Darwin therefore recognizes stasis in the genus he calls "F14" and he also suggests classifying species in "F14" and its ancestor "F" in the same genus. Darwin therefore not only advocates the recognition of new taxa on the basis of morphological disparity (unlike the cladists) but he also advocates the recognition of paraphyletic taxa (again unlike the cladists).
The rubber boa would appear to be a morphologically conservative species that has changed little over tens of millions of years. Its closest relative, Lichanura trivirgata, is quite similar morphologically to it, suggesting that both of these boas have remained largely unchanged over time, thus resembling each other and their common ancestor closely morphologically. The alternative is that both species of boas are quite different from what they used to be morphologically and they now look similar merely because they have evolved convergently to resemble each other because of adaptation to a similar mode of life. The second alternative is less likely since Arnold Kluge, on the basis of morphological similarity, argues that Calabaria is the closest relative of Charina and Lichanura. Either these 3 genera converged upon each other morphologically or they are morphologically conservative genera which resemble each other because of shared ancestral characters.
Since the Southern California snakes occupy a basal position in the mtDNA tree, they are thus closest to the common ancestor of all boas genealogically. That said, the mtDNA tree does show that the many extant populations of the San Jacinto and San Bernardino mountains share a common ancestor quite recently. It is as though the populations of boas suffered a catastrophic crash and these populations have only recently recovered and expanded their range from perhaps as small as a few localities or even a single locality.

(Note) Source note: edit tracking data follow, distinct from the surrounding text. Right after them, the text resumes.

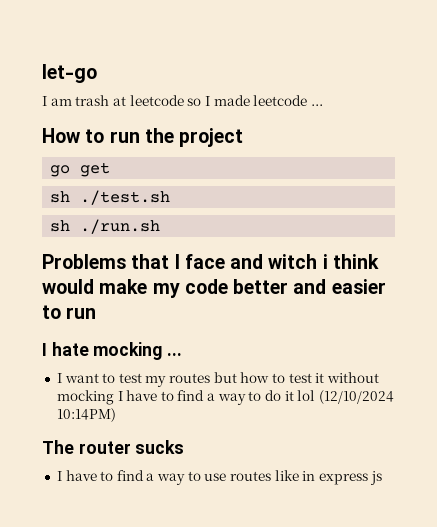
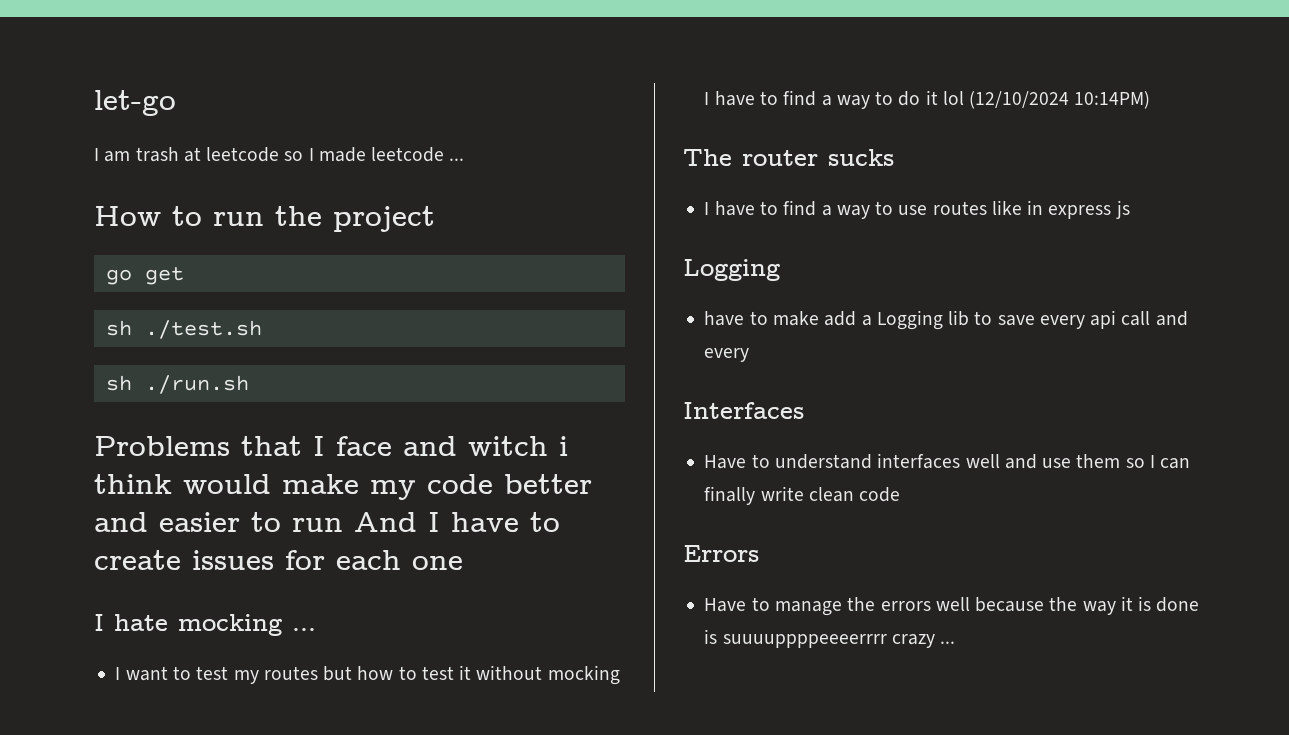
- Problems that I face and witch i think would make my code better and easier to run
+ Problems that I face and witch i think would make my code better and easier to run And I have to create issues for each one
  I have to find a way to use routes like in express js
+ Logging
+ have to make add a Logging lib to save every api call and every
+ Interfaces
+ Have to understand interfaces well and use them so I can finally write clean code
+ Errors
+ Have to manage the errors well because the way it is done is suuuuppppeeeerrrr crazy ...

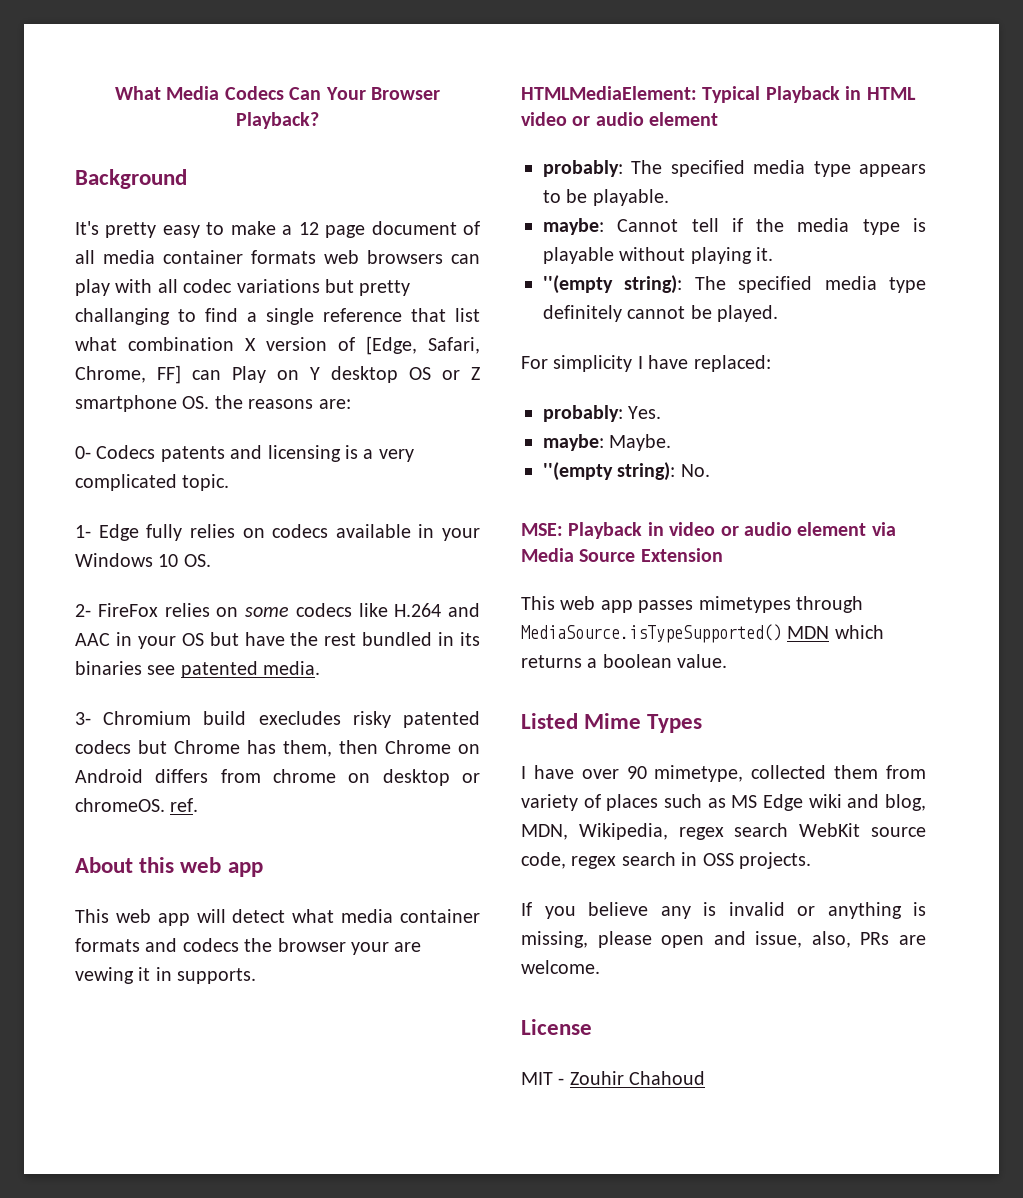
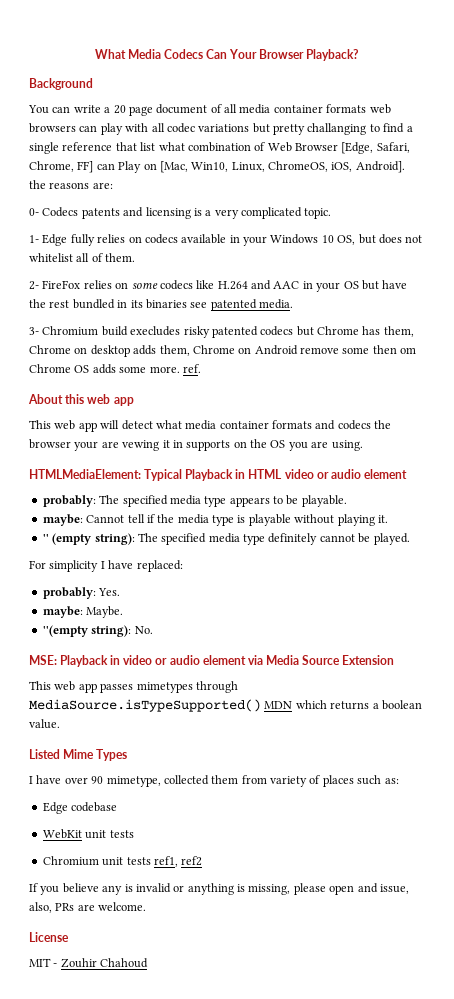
- It's pretty easy to make a 12 page document of all media container formats web browsers can play with all codec variations but pretty challanging to find a single reference that list what combination X version of [Edge, Safari, Chrome, FF] can Play on Y desktop OS or Z smartphone OS. the reasons are:
+ You can write a 20 page document of all media container formats web browsers can play with all codec variations but pretty challanging to find a single reference that list what combination of Web Browser [Edge, Safari, Chrome, FF] can Play on [Mac, Win10, Linux, ChromeOS, iOS, Android]. the reasons are:
- 1- Edge fully relies on codecs available in your Windows 10 OS.
+ 1- Edge fully relies on codecs available in your Windows 10 OS, but does not whitelist all of them.
- 3- Chromium build execludes risky patented codecs but Chrome has them, then Chrome on Android differs from chrome on desktop or chromeOS. ref.
+ 3- Chromium build execludes risky patented codecs but Chrome has them, Chrome on desktop adds them, Chrome on Android remove some then om Chrome OS adds some more. ref.
- This web app will detect what media container formats and codecs the browser your are vewing it in supports.
+ This web app will detect what media container formats and codecs the browser your are vewing it in supports on the OS you are using.
- ''(empty string): The specified media type definitely cannot be played.
+ '' (empty string): The specified media type definitely cannot be played.
- I have over 90 mimetype, collected them from variety of places such as MS Edge wiki and blog, MDN, Wikipedia, regex search WebKit source code, regex search in OSS projects.
+ I have over 90 mimetype, collected them from variety of places such as:
+ Edge codebase
+ WebKit unit tests
+ Chromium unit tests ref1, ref2

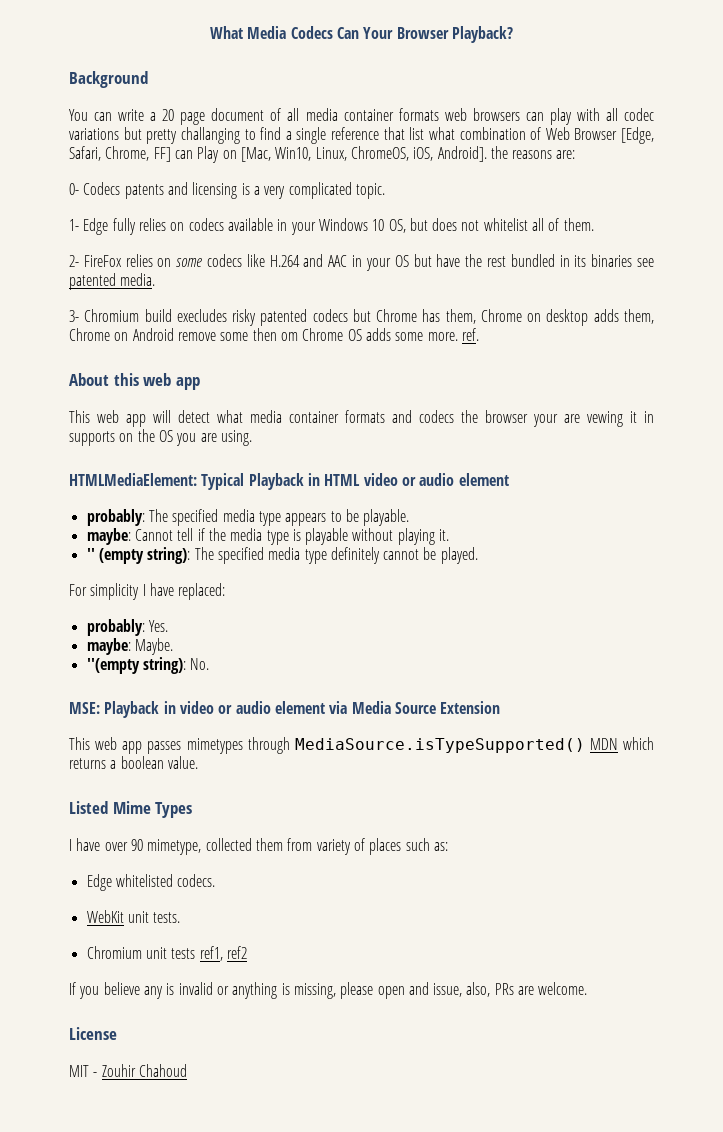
- Edge codebase
+ Edge whitelisted codecs.
- WebKit unit tests
+ WebKit unit tests.

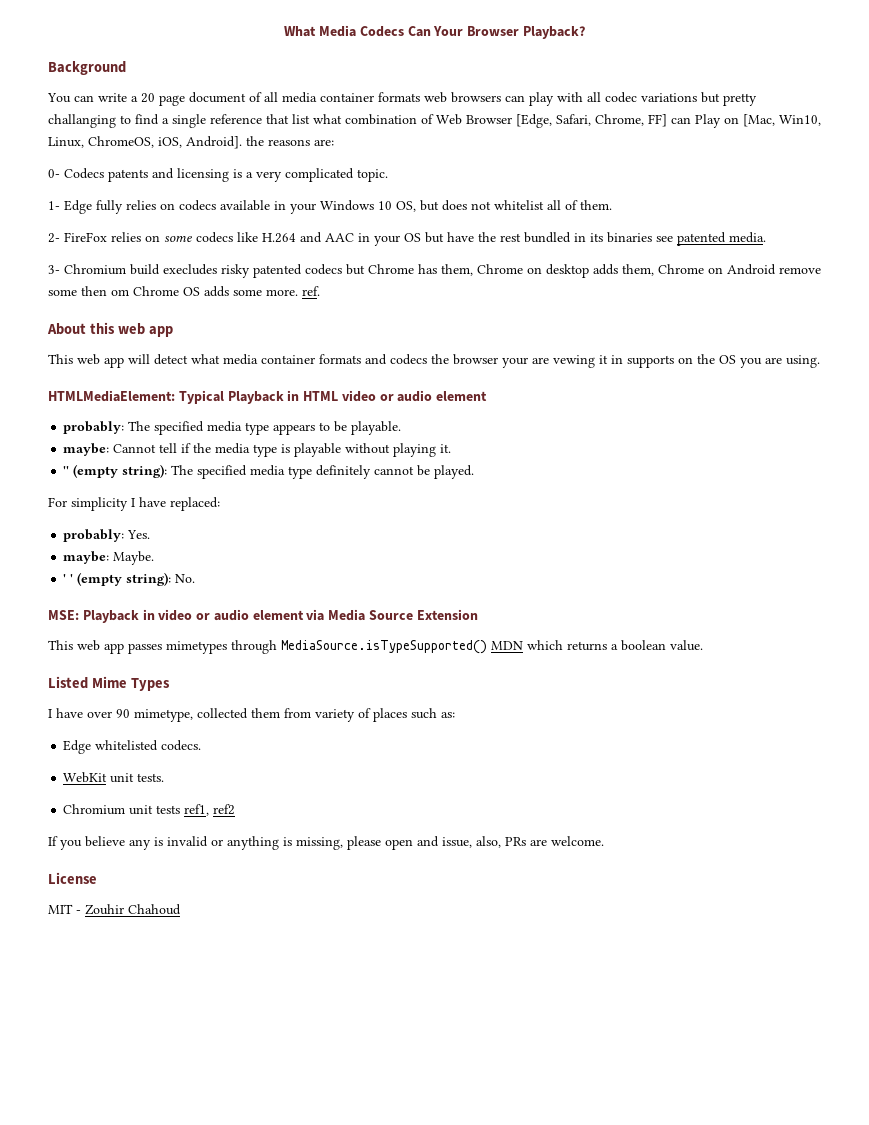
- ''(empty string): No.
+ ' ' (empty string): No.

Biologists like to point out that even though land vertebrates are descendants of a fish, none of the species of fishes that are living today is the direct ancestor of the land vertebrates. In the same way, none of the extant populations of San Bernardino and San Jacinto boas can be said to be the direct ancestor of the other populations of extant boas in the Sierra Nevada or the rest of this species' range. Biologists like to point out that all extant species are the descendants of a long extinct common ancestor. That said, the morphology of this extinct ancestor can often be inferred. It is indeed my inference that the common ancestor of all boas are, like the San Jacinto and San Bernardino mountain boas, small morph snakes that are also morphologically very similar to the living rubber boas occupying these mountain ranges.